» **Problem**
Only the lines that include "height" should be copied from the data below.

» **The records**

+ + + +

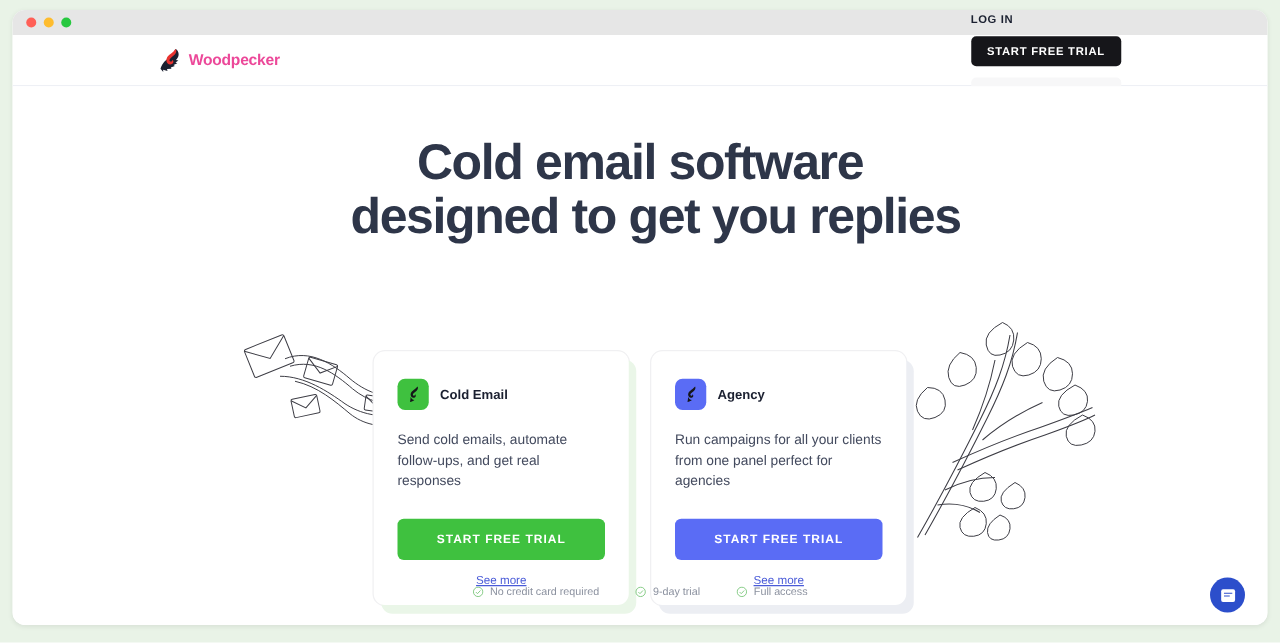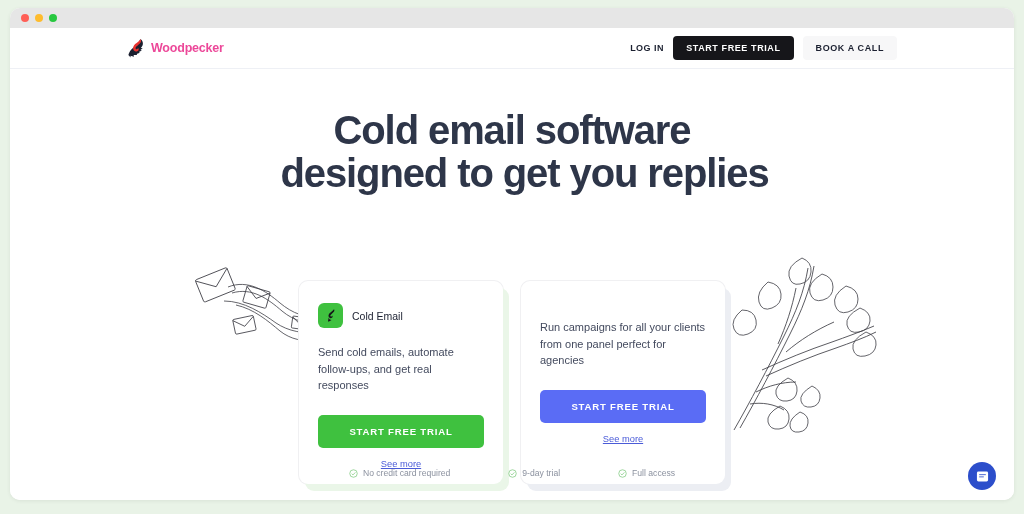--- a/index.html
+++ b/index.html
@@ -39,21 +39,21 @@
   .logo-mark { width:19px; height:21px; display:block; }
   .logo-text { font-size:12.5px; font-weight:700; color:#ec4899; letter-spacing:-.2px; }
 
   .nav { display:flex; align-items:center; gap:17px; margin-left:22px; }
   .nav-item {
     font-size:9.7px; color:#41475a; display:flex; align-items:center; gap:3px;
     cursor:pointer; white-space:nowrap;
   }
   .chev { width:6px; height:4px; display:block; }
 
-  .header-actions { display:flex; align-items:center; gap:9px; margin-left:auto; }
+  .header-actions { display:flex; gap:9px; margin-left:auto;flex-direction:column; }
   .login-link { font-size:9px; font-weight:700; color:#1b2030; letter-spacing:.5px; cursor:pointer; }
   .btn-dark {
     background:#16161a; color:#fff; font-size:9px; font-weight:700; letter-spacing:.6px;
     padding:7px 13px; border-radius:4px; border:none; cursor:pointer; white-space:nowrap;
   }
   .btn-ghost {
     background:#f7f7f8; color:#1b2030; font-size:9px; font-weight:700; letter-spacing:.6px;
     padding:7px 13px; border-radius:4px; border:none; cursor:pointer; white-space:nowrap;
   }
 
@@ -86,41 +86,41 @@
     box-shadow:6px 7px 0 0 #eceef3, 0 0 0 1px #f0f0f2;
   }
   .card-head { display:flex; align-items:center; gap:9px; }
   .card-icon {
     width:25px; height:25px; border-radius:6px;
     display:flex; align-items:center; justify-content:center; flex:none;
   }
   .card-icon.green { background:#3fc13f; }
   .card-icon.blue  { background:#5a6cf5; }
   .card-icon svg { width:14px; height:16px; display:block; }
-  .card-title { font-size:10.5px; font-weight:400; color:#1b2030; }
+  .card-title { font-size:10.5px; font-weight:700; color:#1b2030; }
   .card-desc {
     margin-top:16px; font-size:11px; line-height:1.5; color:#434a5e;
   }
   .card-cta {
     display:block; width:100%; margin-top:21px;
     border:none; border-radius:5px; cursor:pointer;
     font-size:9.6px; font-weight:700; letter-spacing:.8px; color:#fff;
     padding:11px 0; text-align:center;
   }
   .card-cta.green { background:#3fc13f; }
   .card-cta.blue  { background:#5a6cf5; }
   .see-more {
     display:block; margin-top:11px; text-align:center;
     font-size:9.3px; color:#4a5bd8; text-decoration:underline; cursor:pointer;
   }
 
   
   .perks {
     position:absolute; top:399px; left:0; right:0;
-    display:flex; justify-content:center; gap:58px;
+    display:flex; justify-content:center; gap:29px;
   }
   .perk { display:flex; align-items:center; gap:5px; font-size:8.6px; color:#8b919f; }
   .perk svg { width:9px; height:9px; display:block; flex:none; }
 
   
   .trusted {
     position:absolute; top:427px; left:0; right:0;
     display:flex; align-items:center; justify-content:center;
   }
   .trusted-inner { width:610px; display:flex; align-items:center; }
@@ -240,20 +240,29 @@
             </svg>
           </span>
           <span class="card-title">Cold Email</span>
         </div>
         <p class="card-desc">Send cold emails, automate follow-ups, and get real responses</p>
         <button class="card-cta green">START FREE TRIAL</button>
         <a class="see-more">See more</a>
       </div>
 
       <div class="card agency">
+        <div class="card-head">
+          <span class="card-icon blue">
+            <svg viewBox="0 0 19 21">
+              <path d="M13.7 1.2c.6 1.2.4 2.5-.3 3.6-.9 1.4-2.4 2.4-3.7 3.5-.4.3-.8.7-1 1.2-.3.7 0 1.4.6 1.7.5.2 1.1 0 1.4-.4.2-.3.2-.7.1-1 .8.4 1.1 1.4.8 2.2-.4 1-1.5 1.6-2.6 1.5-1.4-.1-2.5-1.2-2.8-2.6-.3-1.5.3-3 1.3-4.1C8.7 5.3 10.6 4.3 12 2.9c.6-.6 1.1-1.2 1.7-1.7z" fill="#16161a"></path>
+              <path d="M6.2 12.4c.5 1.9 2 3.3 4 3.5-1.3 1.2-3 2-4.8 2.2.4-1.9.6-3.8.8-5.7z" fill="#16161a"></path>
+            </svg>
+          </span>
+          <span class="card-title">Agency</span>
+        </div>
         <p class="card-desc">Run campaigns for all your clients from one panel perfect for agencies</p>
         <button class="card-cta blue">START FREE TRIAL</button>
         <a class="see-more">See more</a>
       </div>
 
     </div>
 
     <div class="perks">
       <span class="perk">
         <svg viewBox="0 0 12 12">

+ + + +

» **Written reply**
   .logo-mark { width:19px; height:21px; display:block; }
   .chev { width:6px; height:4px; display:block; }
     width:25px; height:25px; border-radius:6px;
   .card-icon svg { width:14px; height:16px; display:block; }
     margin-top:16px; font-size:11px; line-height:1.5; color:#434a5e;
   .perk svg { width:9px; height:9px; display:block; flex:none; }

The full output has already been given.